There are many services on internet that provide the parsing
of address like if someone give an
address you need to parse various parts from the address of US postal format
from then and these can be useful in
many program like marketing etc. to gather data about specific state people
etc..
Here I'm presenting article about how to parse address that
are of US format from text file or any other sources. I coded it to help one of my friend and I am sharing here.
Here main two concepts I have used to program this kind of
parser that is RegEx and Text Processing.

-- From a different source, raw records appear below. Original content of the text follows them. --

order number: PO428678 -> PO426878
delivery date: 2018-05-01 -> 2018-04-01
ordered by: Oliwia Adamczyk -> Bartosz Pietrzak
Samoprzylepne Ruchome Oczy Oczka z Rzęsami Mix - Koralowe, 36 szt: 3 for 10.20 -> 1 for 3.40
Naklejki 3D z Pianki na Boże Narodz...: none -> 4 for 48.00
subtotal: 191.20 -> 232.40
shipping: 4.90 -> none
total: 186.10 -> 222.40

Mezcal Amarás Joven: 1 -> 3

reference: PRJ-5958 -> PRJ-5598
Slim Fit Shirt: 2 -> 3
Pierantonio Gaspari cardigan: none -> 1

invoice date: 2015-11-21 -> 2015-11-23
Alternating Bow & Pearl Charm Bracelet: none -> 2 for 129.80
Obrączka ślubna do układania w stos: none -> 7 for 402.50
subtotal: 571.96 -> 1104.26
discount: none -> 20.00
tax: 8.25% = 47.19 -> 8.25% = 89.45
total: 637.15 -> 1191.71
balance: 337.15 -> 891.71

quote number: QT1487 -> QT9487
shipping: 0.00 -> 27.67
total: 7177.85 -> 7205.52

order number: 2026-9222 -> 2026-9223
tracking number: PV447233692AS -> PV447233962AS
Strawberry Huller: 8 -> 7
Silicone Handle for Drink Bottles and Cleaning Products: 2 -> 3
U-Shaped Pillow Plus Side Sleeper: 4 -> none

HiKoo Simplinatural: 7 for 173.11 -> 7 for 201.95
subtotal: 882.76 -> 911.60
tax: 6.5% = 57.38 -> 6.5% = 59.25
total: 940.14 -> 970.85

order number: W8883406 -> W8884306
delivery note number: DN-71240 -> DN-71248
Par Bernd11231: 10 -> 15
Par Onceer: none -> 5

Here is different format that are of US Postal Address
JEREMY MARTINSON
455 LARKSPUR DR
CALIFORNIA SPRINGS CA 92926-4601
----
MARY ROE
MOBILE SYSTEMS
455 E DRAGMAN K
TUCSON AZ 85705-4589
USA
----
MARY ROE
MOBILE SYSTEMS
500 E DRAGMAN SUITE 5A
TUCSON AZ 85705-4601
USA
----
JOHN DOE
CENTER FOR FINANCIAL ASSISTANCE TO DEPOSED
NIGERIAN ROYALTY
421 E DRACHMAN
TUCSON AZ 85705-7445
USA
Now we need a program that can identify various
parts of these addresses and Store it in csv like format that is consistent so
when we want to retrieve detail based on various parts it's easy to sort
/search the data according to various parts of address like we need to sort it
by postal code / area
I will store various part of these addresses in a class
called Address and then I will write all the address found in Text file to another
Text file in format separated by pipe '|' symbol. If you want you can use
database too here.
It's a text processing program so RegEx and some text processing thinker man would be good here..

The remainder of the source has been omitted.